Pour aller plus loin :

lire l’article de Página/12 (le seul journal à s’intéresser à l’humble petit village où la sainte est née en 1730 et qui hier a fait une des plus belles fêtes de ces trois derniers siècles)
lire l’article principal de La Prensa sur la canonisation (le seul journal à s’y intéresser un tant soit peu, c’est normal : c’est le journal de la « Vieille Argentine », catholique et réactionnaire)
lire l’article principal de Clarín (généreuse galerie de photos en ligne comme d’habitude)
lire l’éditorial (excédé) de La Nación devant ce président éruptif et incohérent, qui laisse en permanence ses émotions prendre le dessus sur toute réaction un tant soit peu réfléchie et responsable.

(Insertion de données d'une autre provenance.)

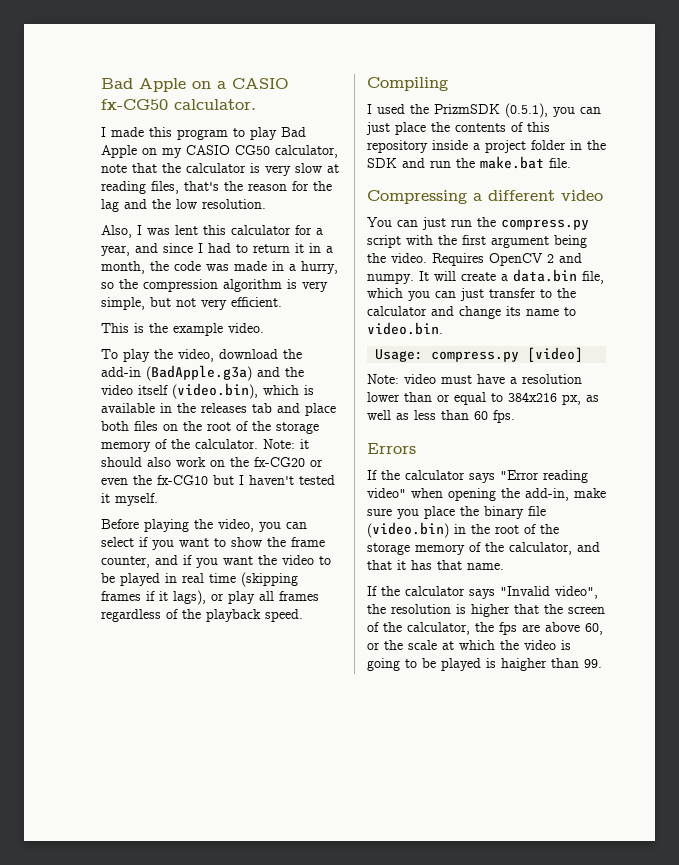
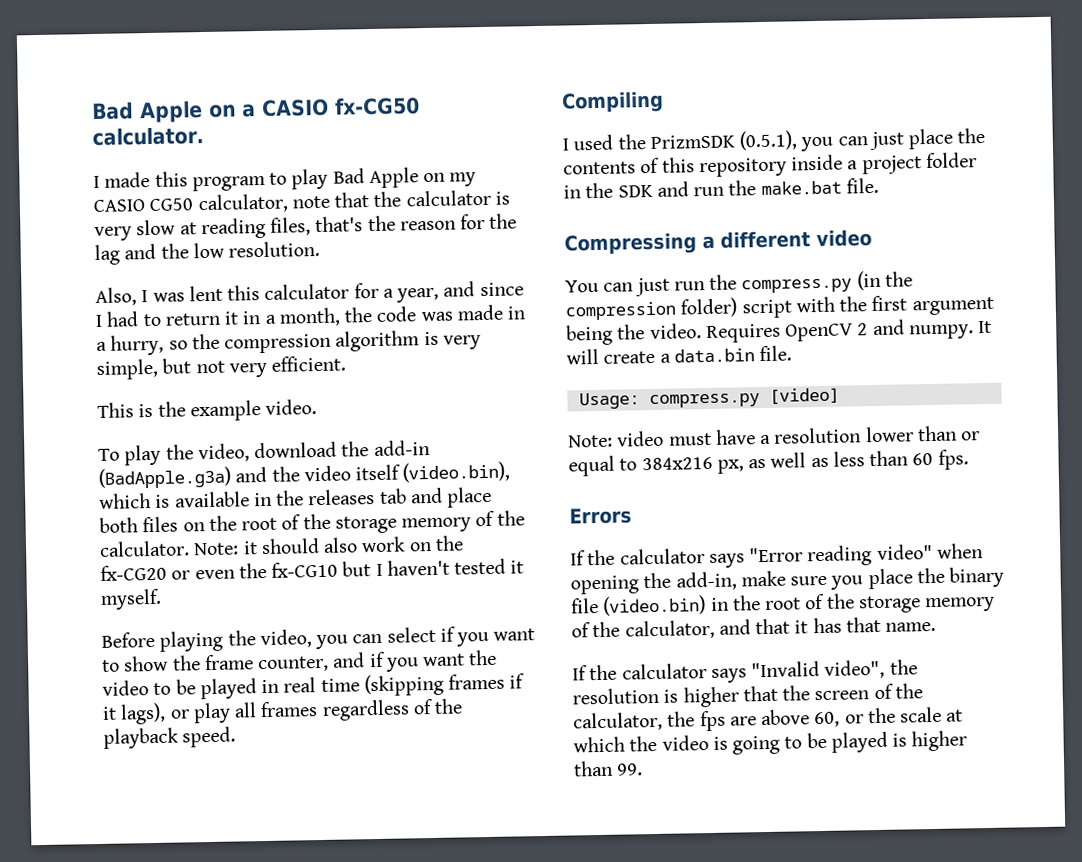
(589, 224) none -> [856,270,913,291] [565,297,738,321] (in the compression folder)
[582,271,604,284] [367,288,576,301] [367,306,576,319] [367,322,443,335] file, which you can just transfer to the calculator and change its name to video.bin. -> [759,345,793,362] file.
[501,658,547,671] haigher -> [911,730,968,752] higher

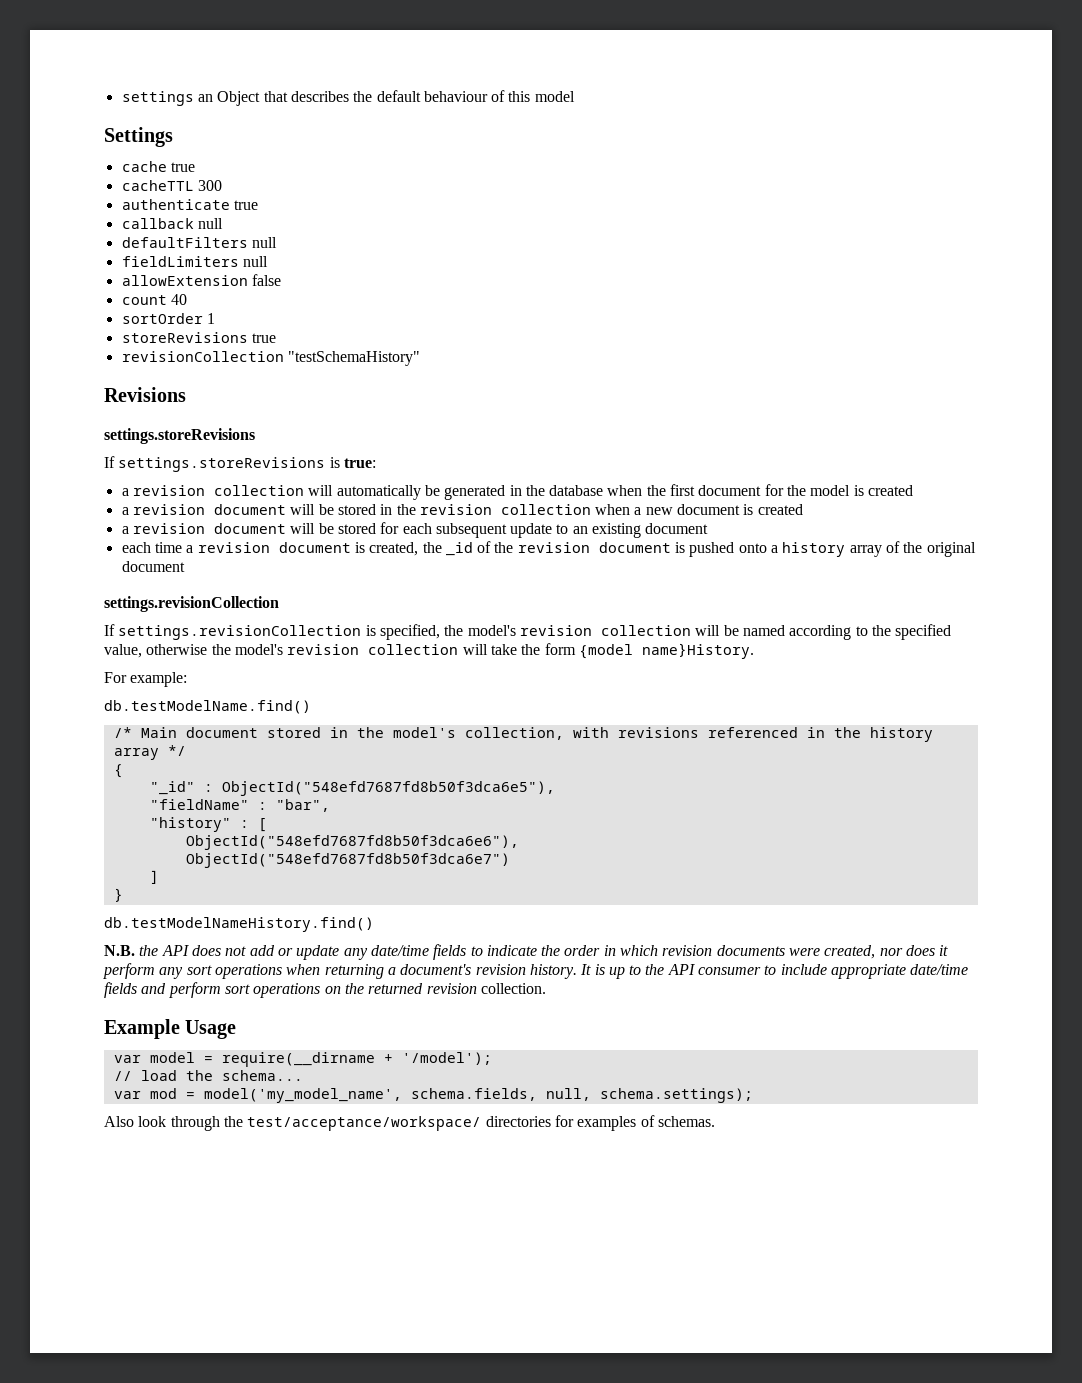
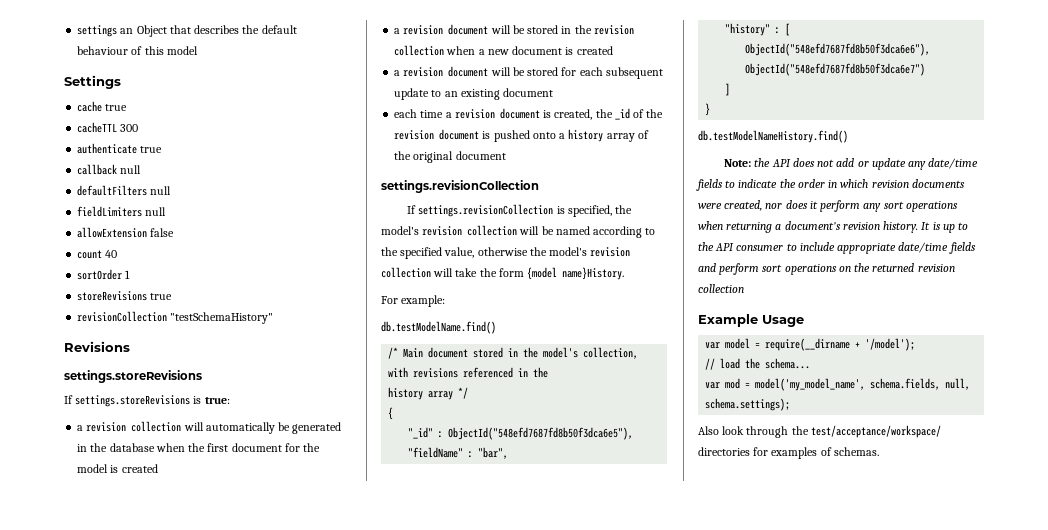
(861, 732) none -> (549, 372) //
[104,945,135,956] N.B. -> [724,159,752,167] Note:
[480,983,546,994] collection. -> [698,284,744,293] collection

(1) C’est à ce titre que je me suis assez longuement étendue sur la vie et l’action de cette femme dans la biographie que j’ai consacrée à Manuel Belgrano (1770-2820) aux Éditions du Jasmin : Manuel Belgrano, l’inventeur de l’Argentine. La nouvelle sainte a joué un rôle certain dans la vie spirituelle et la formation de la pensée politique et sociale du général qui a donné à l’Argentine ses frontières nord actuelles (restées presque à l’identique depuis) et son drapeau national.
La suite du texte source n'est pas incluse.